Finola Finlay's avatar

When Agnes Mary Clerke published Problems in Astrophysics in 1903, she considered it her magnum opus, even more than the huge success that was ‘A Popular History of Astronomy in the 19th Century’. It was a giant piece of research, laying out what was known but also what still needed investigation. 600 pages with diagrams and photographs. It was very well received except by Nature.
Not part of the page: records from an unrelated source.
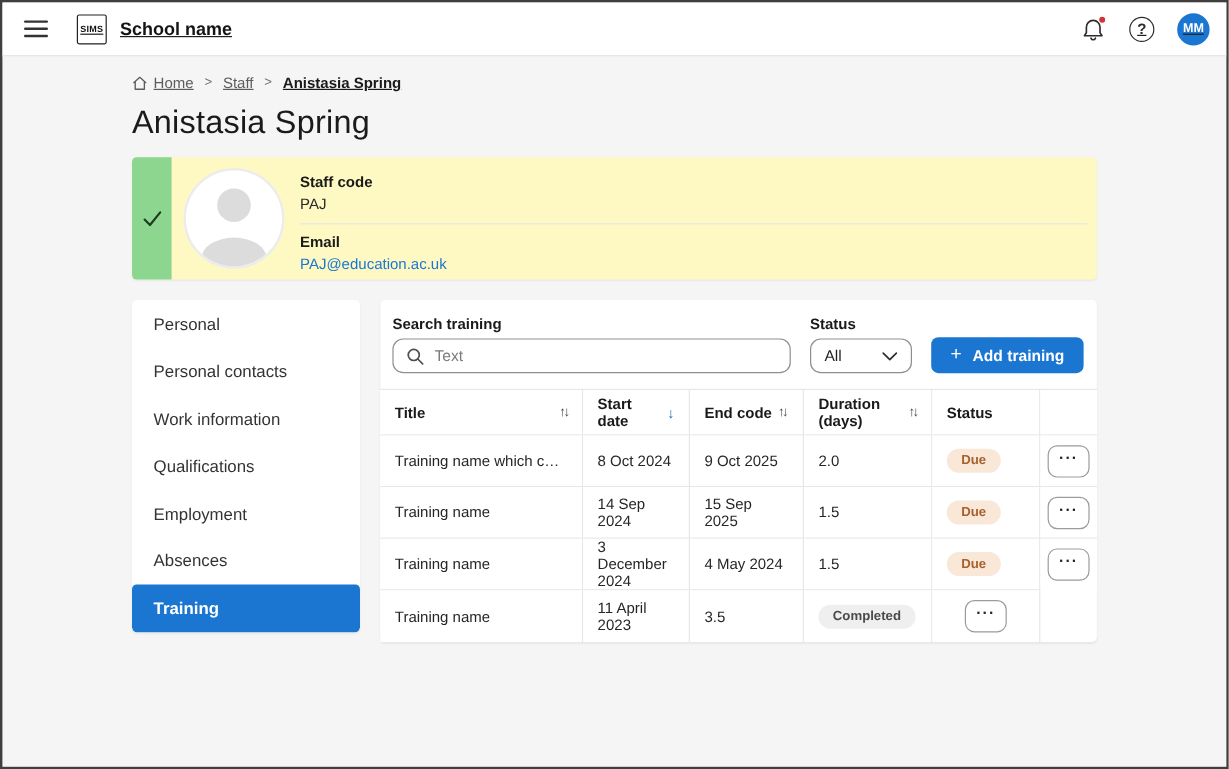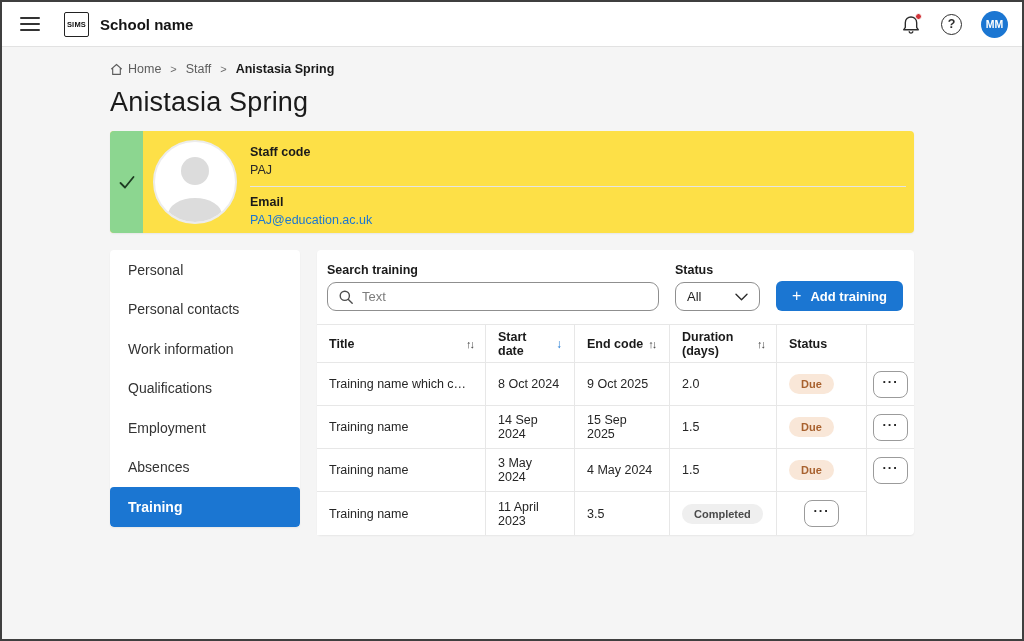"SIMS" .topbar { text-decoration: none -> underline }
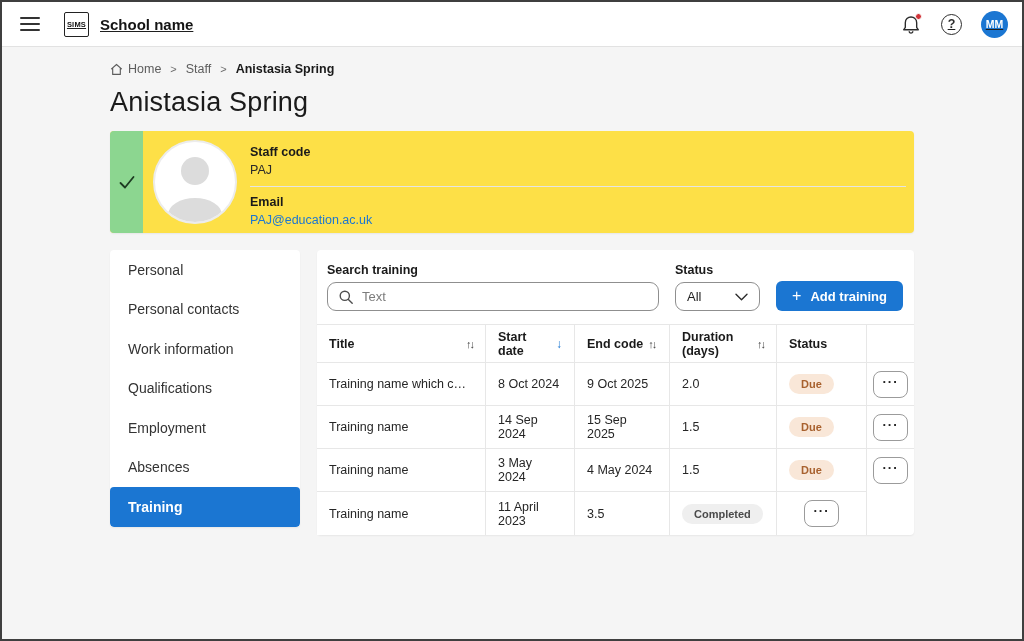"Home" .crumb { text-decoration: none -> underline }
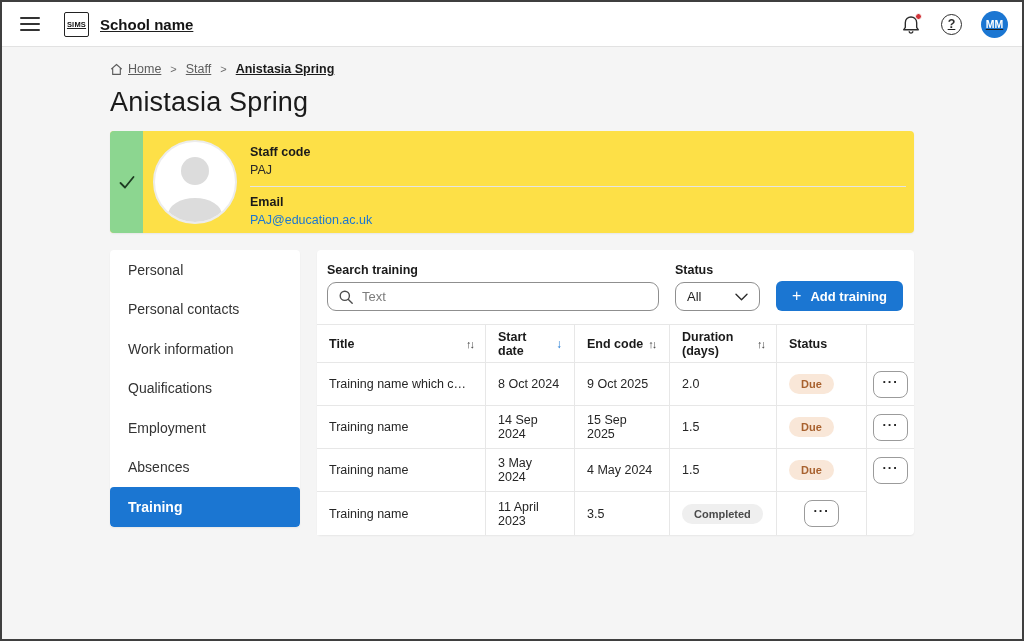"Staff code" .profile-card { background: #fde047 -> #fef9c3 }
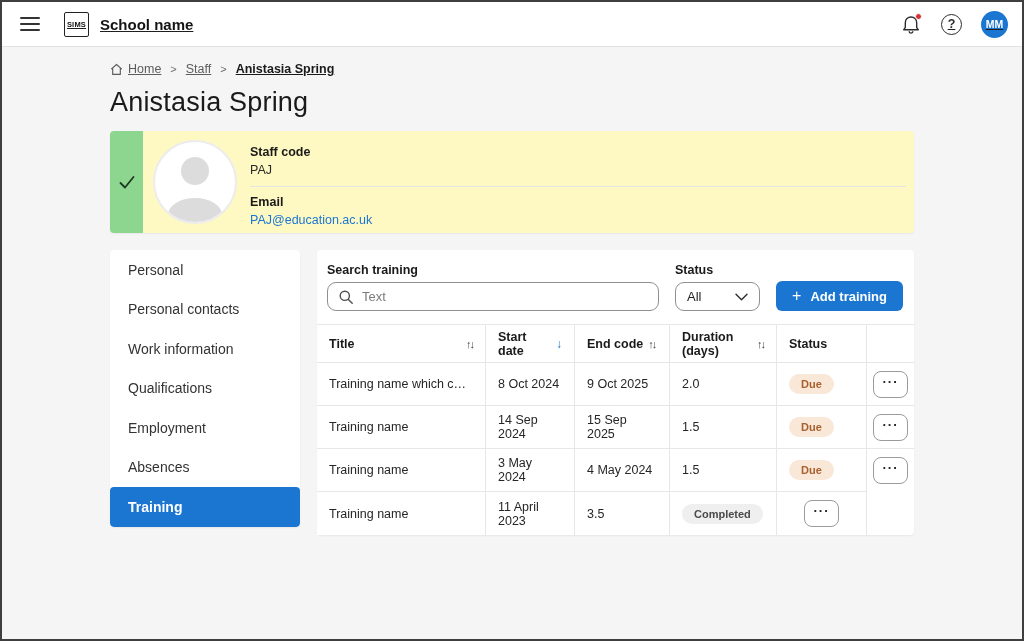"3 May 2024" div.td { text: May -> December }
The reviewer, the nasty Richard Gregory wrote: “A man who

has had scientific training can quickly grasp the essential points of progress…Agnes Clerke should remember that Passengers are respectfully requested not to speak to the man at the wheel.” He

also added “…it is a characteristic of women to make rash assertions, and in the absence of contradiction to accept them as true. Miss Clerke is apparently not free from this weakness of her

sex.”

Later when reviewing the second edition of her System of the Stars he says: “the intuitive instinct of a woman is a safer guide to follow than her reasoning faculties…”

Agnes Clerke was elected an honorary member of the Royal Astronomical Society, for her service to astronomy, the first woman to have been so honoured in 70 years, since Mary Somerville. More recently, NASA named a crater on the moon in her honour.